What did feel exciting was the Huddle feature, which sees Quill gathering the Guardians around for a pep talk that can result in a buff for the whole team – if it goes right. As soon as the huddle breaks, a licensed ‘80s classic begins to blare, pumping up Quill and the team for some ass-kicking. We anxiously anticipated its arrival each battle, wondering which licensed ‘80s song would soundtrack my fight next. New Kids on the Block’s Hangin’ Tough? Check. Europe’s The Final Countdown? Check. It’s the part that made the combat feel exhilarating and made us feel powerful. Unfortunately, it also felt like the only aspect of the combat that was unique to Guardians of the Galaxy. I just wish there had been more moments like that – though perhaps they wouldn’t have had the same effect if they were two-a-penny.

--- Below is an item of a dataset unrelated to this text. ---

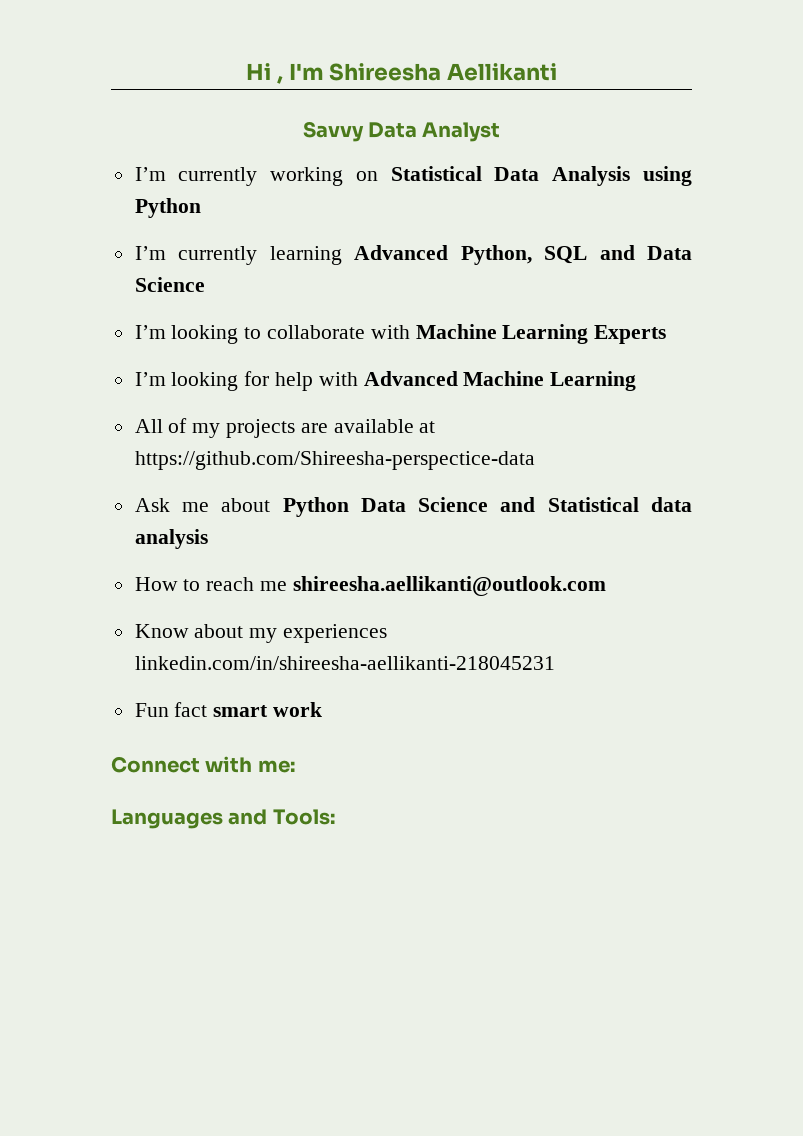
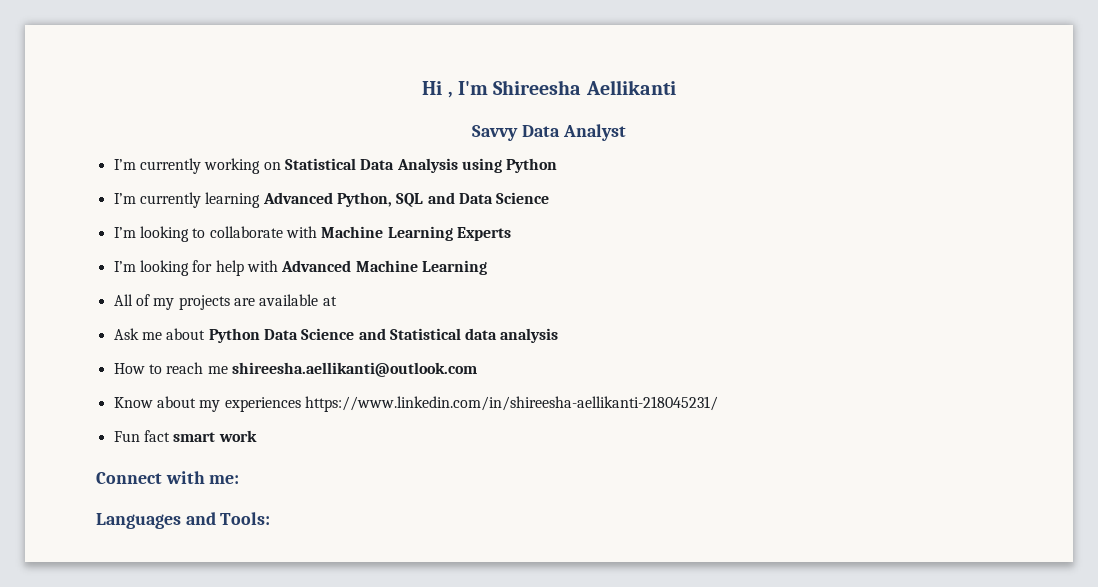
[134,451,535,470] https://github.com/Shireesha-perspectice-data -> (337, 301) none
[134,656,555,670] linkedin.com/in/shireesha-aellikanti-218045231 -> [304,396,718,412] https://www.linkedin.com/in/shireesha-aellikanti-218045231/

It’s worth noting that you can (and should) adjust the advanced audio settings for the game to reflect the sound device you’re using. Unfortunately, this isn’t automatic and it took us a while to work out why the music was sounding so muffled, but you can customize this for surround sound devices and 3D audio. While Guardians doesn’t support PS5 3D audio, it does have limited haptic feedback (you can occasionally feel rumbles) with publisher Square Enix telling TechRadar that a day one patch will add further PS5 effect throughout the game, though at the time of writing these effects haven’t been shared. In addition, a Ray-Tracing mode for PS5 and Xbox Series X will be implemented post-launch.
Marvel’s Guardians of the Galaxy is a blast, delivering a heartfelt and witty story that will have you wanting to sign up for your own galactic adventure. But while its story packs a punch, it is let down by poor pacing in parts, boring combat and repetitive environments, which detracts from its impact – though it does stick the landing.
Despite these issues, Guardians is a breath of fresh air compared to more serious superhero games and is perfect for those who want an adrenaline-fuelled adventure with plenty of heart – and have a weak spot for the ‘80s.